(Edit tracking data)
= = =

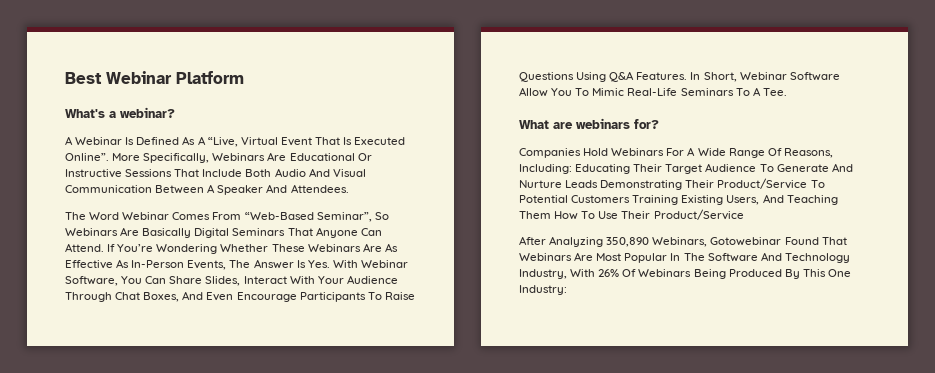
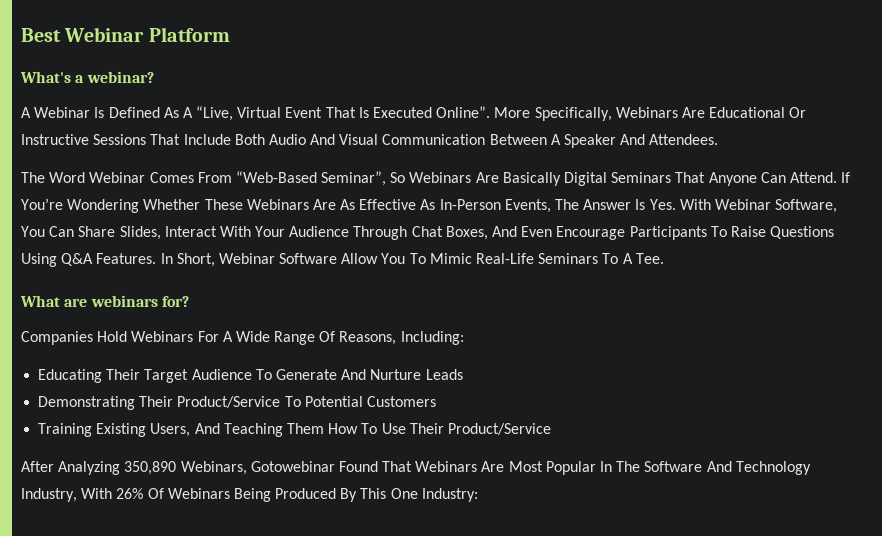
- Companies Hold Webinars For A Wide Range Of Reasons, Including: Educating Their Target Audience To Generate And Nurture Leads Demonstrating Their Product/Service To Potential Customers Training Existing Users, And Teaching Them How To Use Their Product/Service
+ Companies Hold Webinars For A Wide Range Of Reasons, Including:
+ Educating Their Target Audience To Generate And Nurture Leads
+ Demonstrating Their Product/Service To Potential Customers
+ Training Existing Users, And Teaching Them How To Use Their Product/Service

= = =

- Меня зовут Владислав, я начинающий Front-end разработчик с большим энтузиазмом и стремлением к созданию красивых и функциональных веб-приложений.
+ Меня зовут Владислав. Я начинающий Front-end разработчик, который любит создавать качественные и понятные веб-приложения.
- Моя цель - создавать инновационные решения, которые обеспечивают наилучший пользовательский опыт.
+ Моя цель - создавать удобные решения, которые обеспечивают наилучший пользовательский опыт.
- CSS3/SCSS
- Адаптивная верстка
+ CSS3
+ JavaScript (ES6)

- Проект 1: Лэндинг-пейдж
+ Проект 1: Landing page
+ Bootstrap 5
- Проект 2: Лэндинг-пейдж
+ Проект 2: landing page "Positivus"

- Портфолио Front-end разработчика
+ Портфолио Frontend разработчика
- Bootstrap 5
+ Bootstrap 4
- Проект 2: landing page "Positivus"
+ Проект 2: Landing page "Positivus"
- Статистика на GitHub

= = =

- EXERCISE INSTRUCTIONS
Search the records for lines holding the word "пользовательский", then copy each line you find.

- RESULT OF THIS TASK
- Моя цель - создавать инновационные решения, которые обеспечивают наилучший пользовательский опыт.
+ Моя цель - создавать удобные решения, которые обеспечивают наилучший пользовательский опыт.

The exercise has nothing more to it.